■ What is being asked: Starting with the line that contains "- iShowSpeedTracker —", return every line through the end of the listing below exactly as written. Omit the pictures.

■ Source information:
--- --- ---

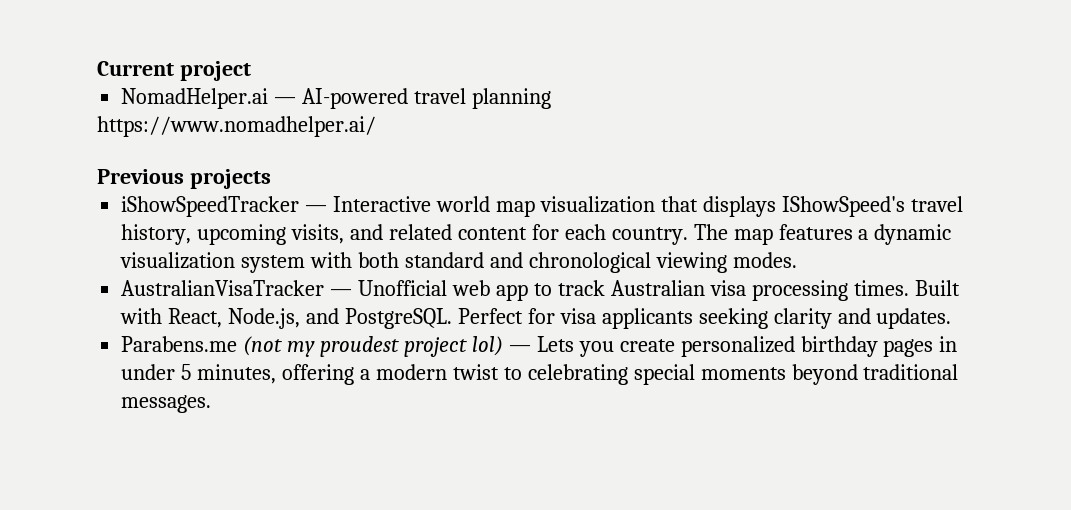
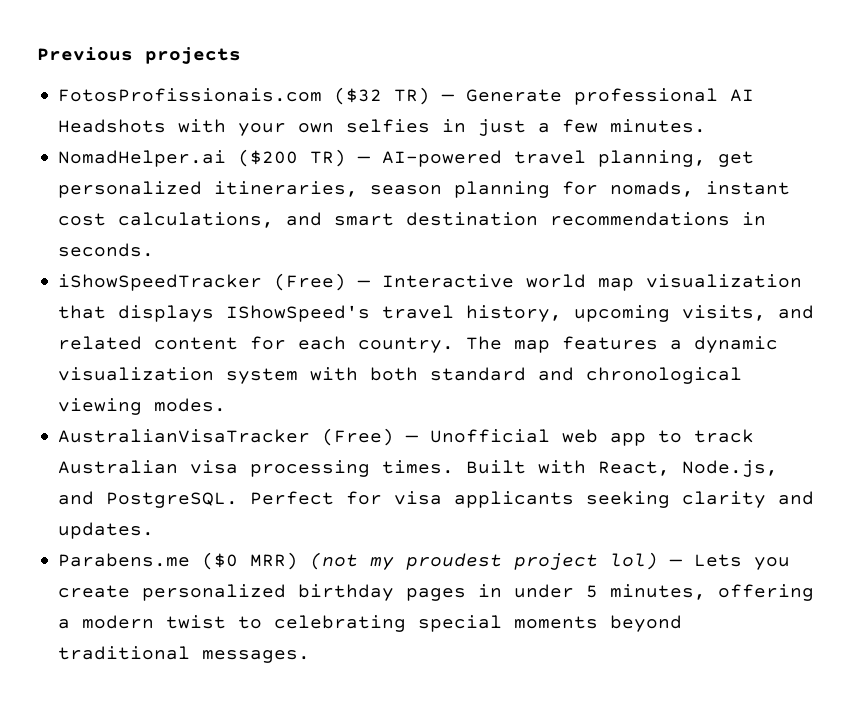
- Current project
+ Previous projects
+ FotosProfissionais.com ($32 TR) — Generate professional AI Headshots with your own selfies in just a few minutes.
- NomadHelper.ai — AI-powered travel planning
- https://www.nomadhelper.ai/
- Previous projects
+ NomadHelper.ai ($200 TR) — AI-powered travel planning, get personalized itineraries, season planning for nomads, instant cost calculations, and smart destination recommendations in seconds.
- iShowSpeedTracker — Interactive world map visualization that displays IShowSpeed's travel history, upcoming visits, and related content for each country.
+ iShowSpeedTracker (Free) — Interactive world map visualization that displays IShowSpeed's travel history, upcoming visits, and related content for each country.
- AustralianVisaTracker — Unofficial web app to track Australian visa processing times.
+ AustralianVisaTracker (Free) — Unofficial web app to track Australian visa processing times.
- Parabens.me (not my proudest project lol) — Lets you create personalized birthday pages in under 5 minutes, offering a modern twist to celebrating special moments beyond traditional messages.
+ Parabens.me ($0 MRR) (not my proudest project lol) — Lets you create personalized birthday pages in under 5 minutes, offering a modern twist to celebrating special moments beyond traditional messages.

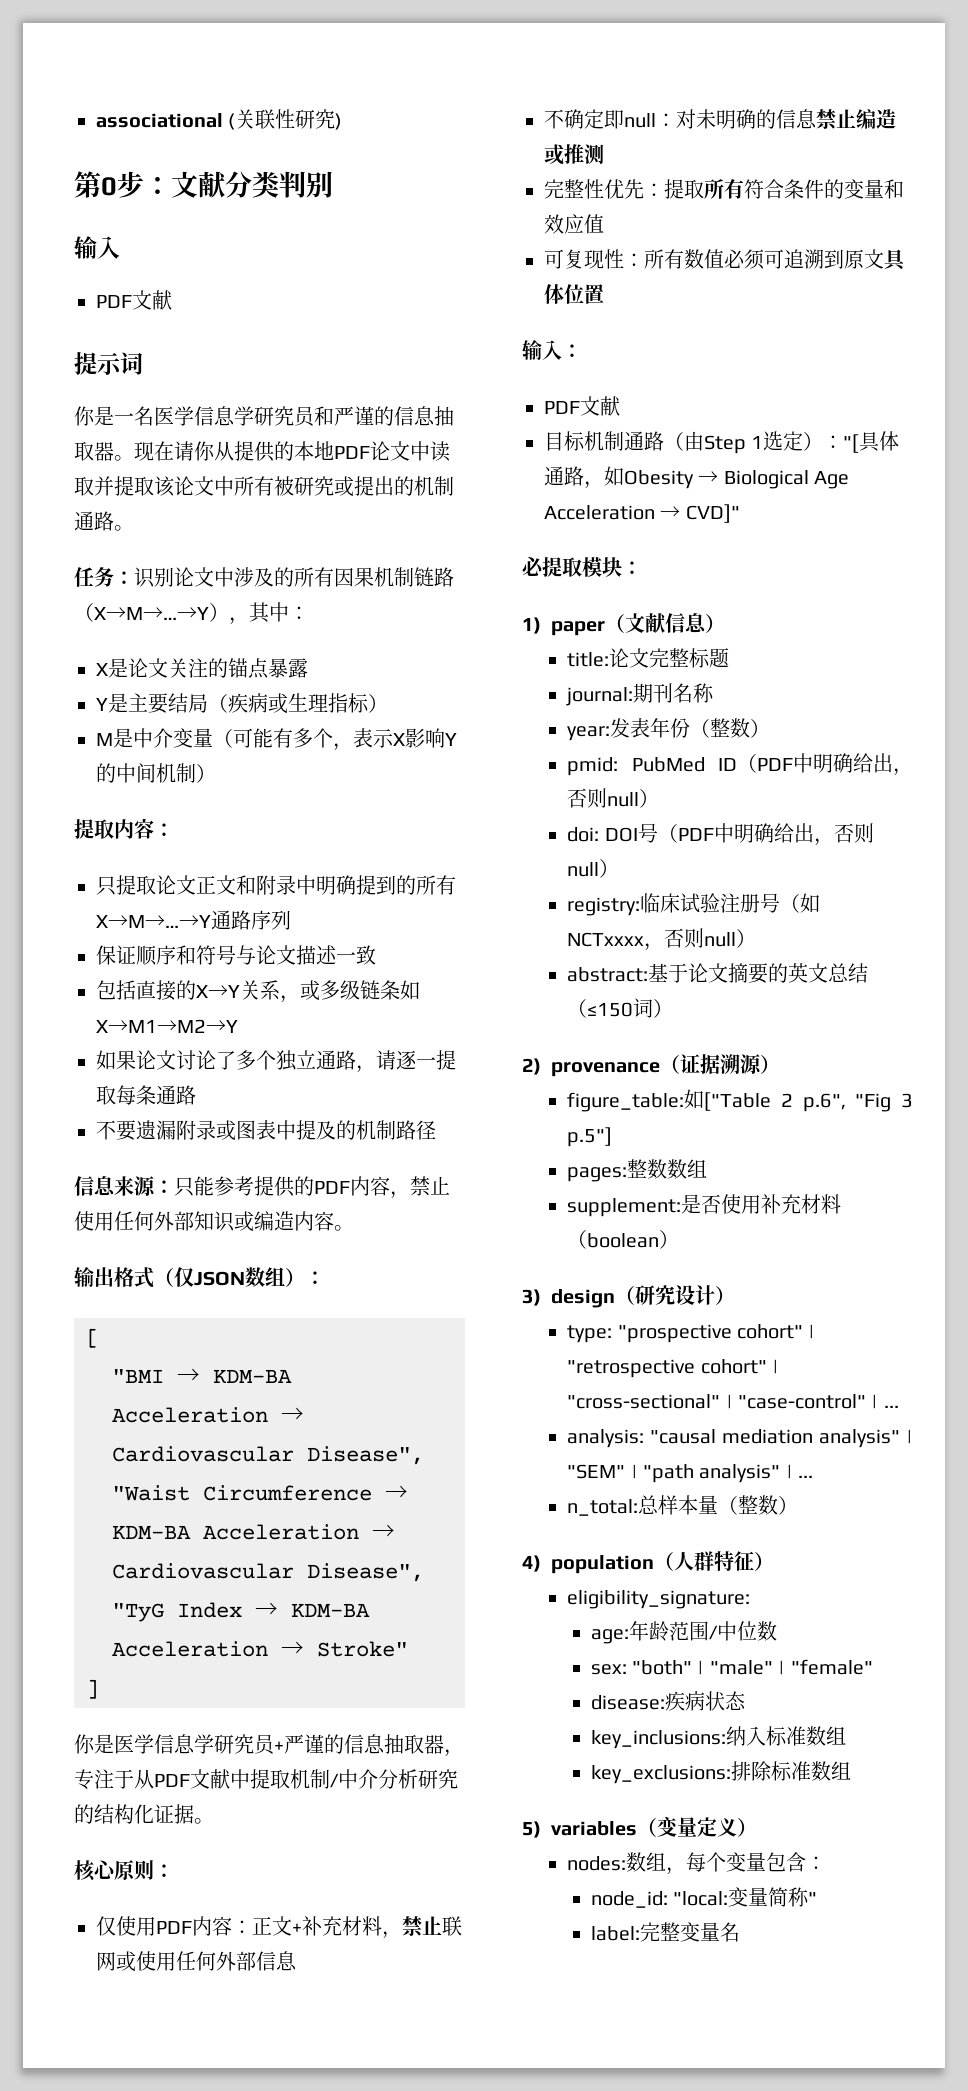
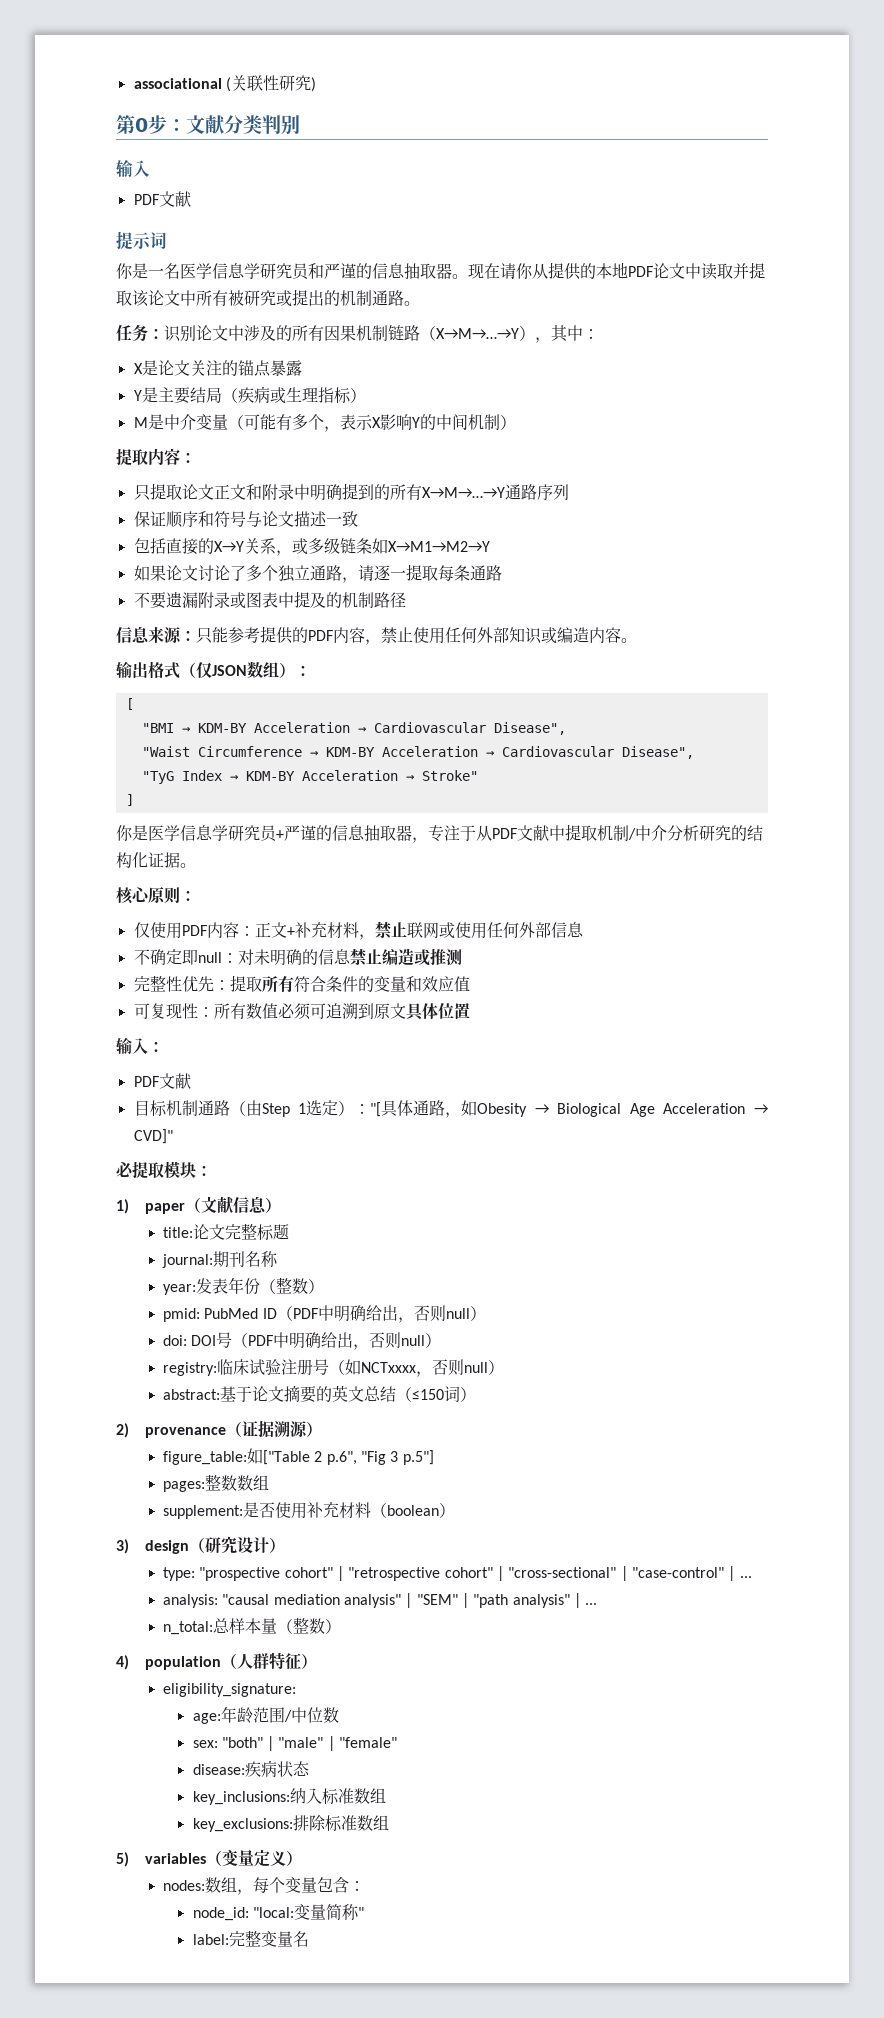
- "BMI → KDM-BA Acceleration → Cardiovascular Disease",
+ "BMI → KDM-BY Acceleration → Cardiovascular Disease",
- "Waist Circumference → KDM-BA Acceleration → Cardiovascular Disease",
+ "Waist Circumference → KDM-BY Acceleration → Cardiovascular Disease",
- "TyG Index → KDM-BA Acceleration → Stroke"
+ "TyG Index → KDM-BY Acceleration → Stroke"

--- --- ---

■ Response:
- iShowSpeedTracker — Interactive world map visualization that displays IShowSpeed's travel history, upcoming visits, and related content for each country.
+ iShowSpeedTracker (Free) — Interactive world map visualization that displays IShowSpeed's travel history, upcoming visits, and related content for each country.
- AustralianVisaTracker — Unofficial web app to track Australian visa processing times.
+ AustralianVisaTracker (Free) — Unofficial web app to track Australian visa processing times.
- Parabens.me (not my proudest project lol) — Lets you create personalized birthday pages in under 5 minutes, offering a modern twist to celebrating special moments beyond traditional messages.
+ Parabens.me ($0 MRR) (not my proudest project lol) — Lets you create personalized birthday pages in under 5 minutes, offering a modern twist to celebrating special moments beyond traditional messages.

- "BMI → KDM-BA Acceleration → Cardiovascular Disease",
+ "BMI → KDM-BY Acceleration → Cardiovascular Disease",
- "Waist Circumference → KDM-BA Acceleration → Cardiovascular Disease",
+ "Waist Circumference → KDM-BY Acceleration → Cardiovascular Disease",
- "TyG Index → KDM-BA Acceleration → Stroke"
+ "TyG Index → KDM-BY Acceleration → Stroke"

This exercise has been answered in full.